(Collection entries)
----------
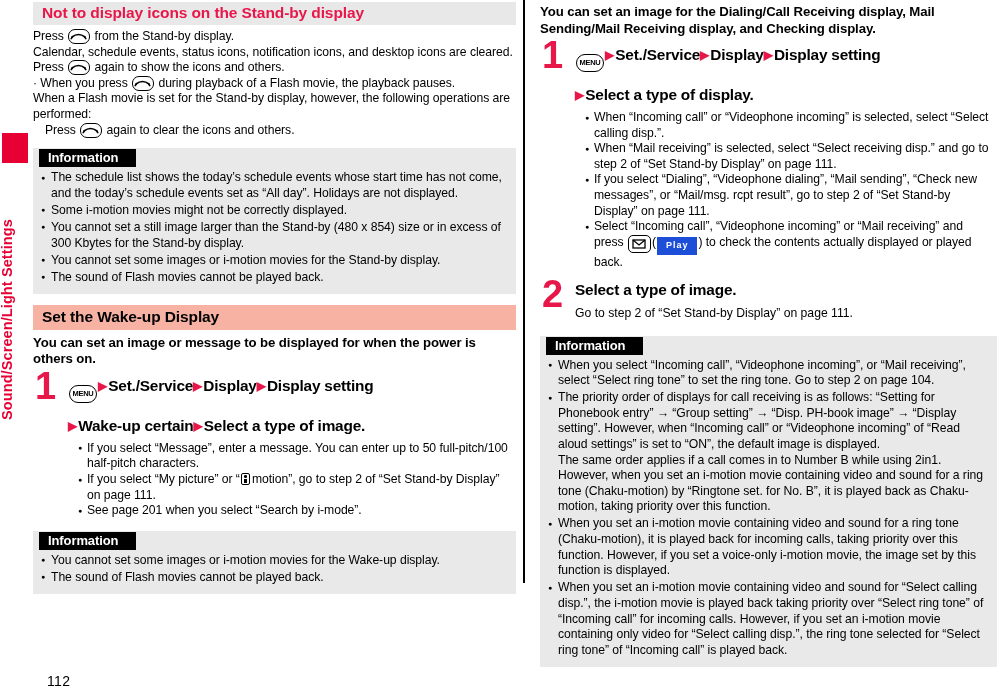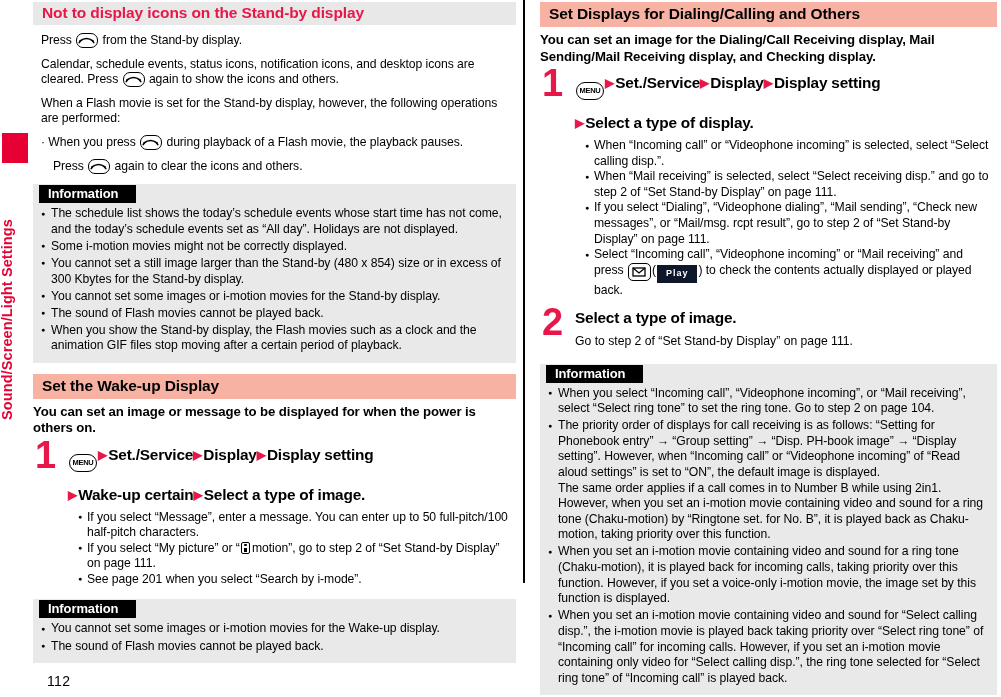"Set Displays for Dialing/Calling and" div.h-pink { html: <div>Set Displays for Dialing/Calling and Others</div> -> none }
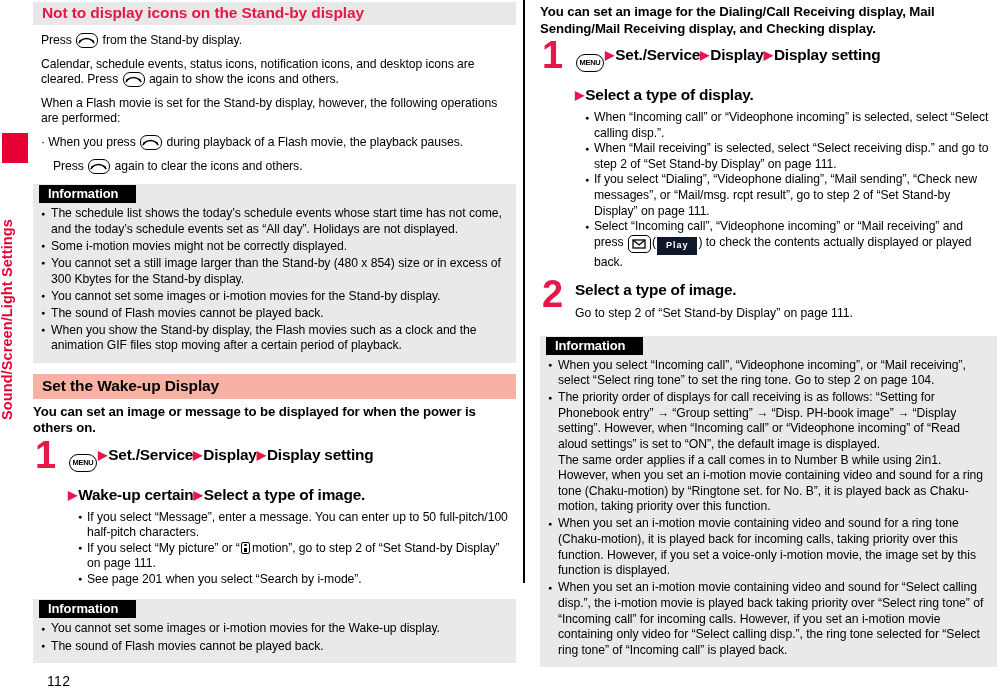"Press from the Stand-by display." .body-text p { margin: 8px -> 0 }
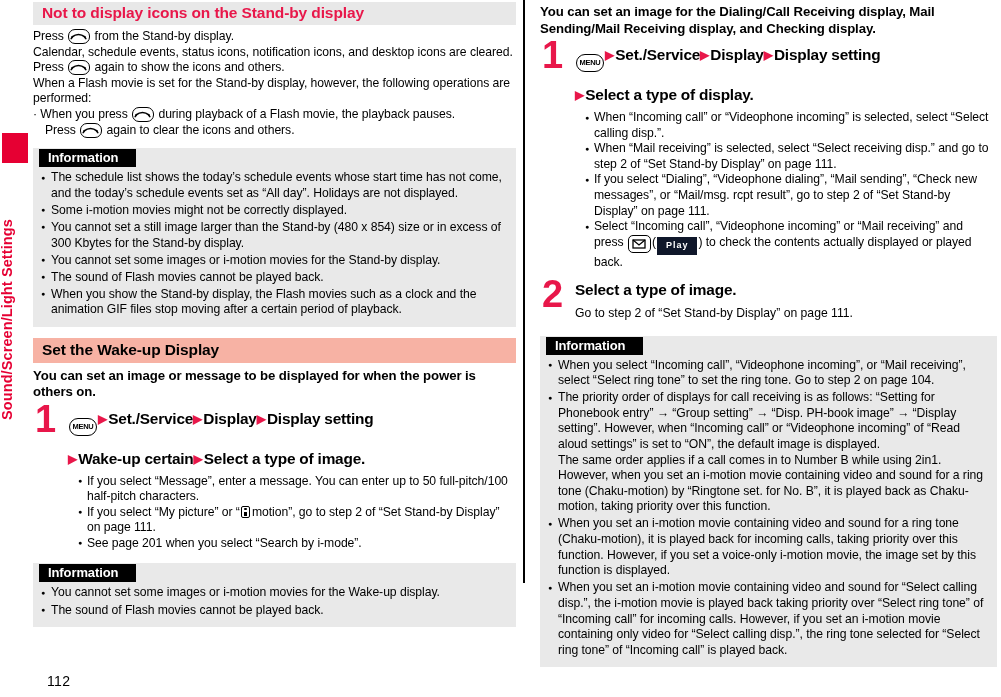"When a Flash movie is" p { order: before "· When you press during" -> after "· When you press during" }
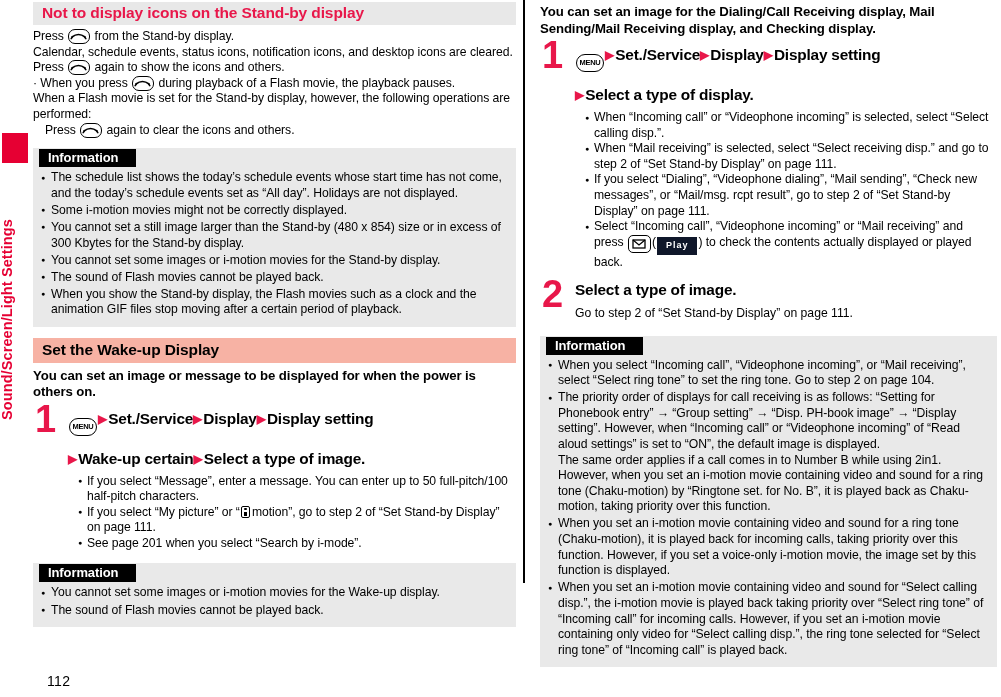"Play" .softkey { background: #0f172a -> #1d4ed8 }
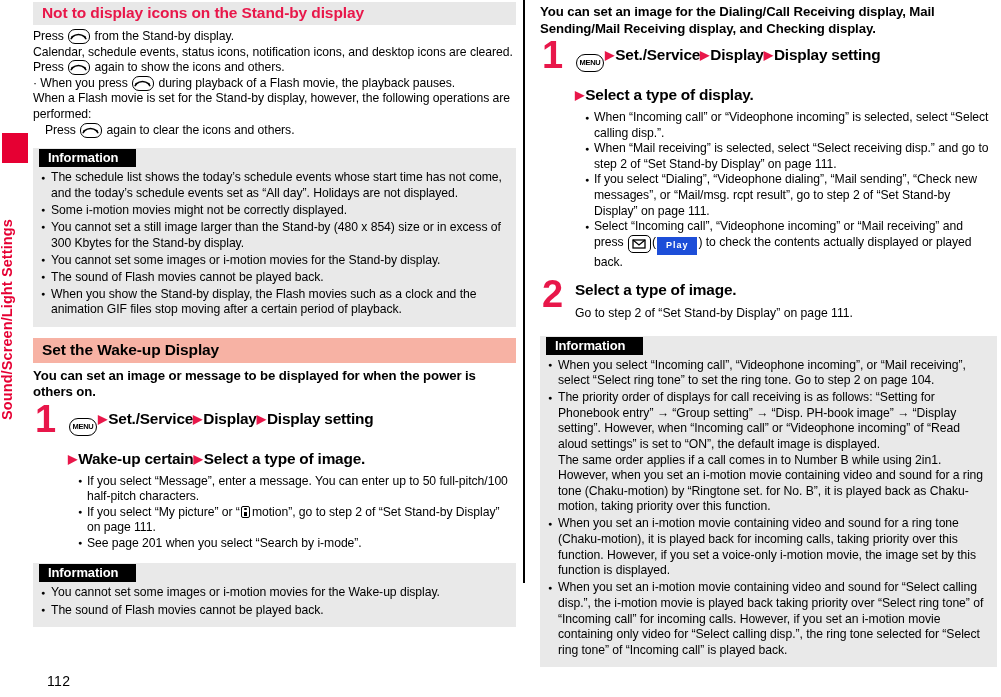"When you show the Stand-by" li { html: <li>When you show the Stand-by display, the Flash movies such as a clock and the animation GIF files stop moving after a certain period of playback.</li> -> none }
----------
- Work instructions
Since only the text is wanted, repeat all the records above exactly and omit the pictures.

- Reply
"Set Displays for Dialing/Calling and" div.h-pink { html: <div>Set Displays for Dialing/Calling and Others</div> -> none }
"Press from the Stand-by display." .body-text p { margin: 8px -> 0 }
"When a Flash movie is" p { order: before "· When you press during" -> after "· When you press during" }
"Play" .softkey { background: #0f172a -> #1d4ed8 }
"When you show the Stand-by" li { html: <li>When you show the Stand-by display, the Flash movies such as a clock and the animation GIF files stop moving after a certain period of playback.</li> -> none }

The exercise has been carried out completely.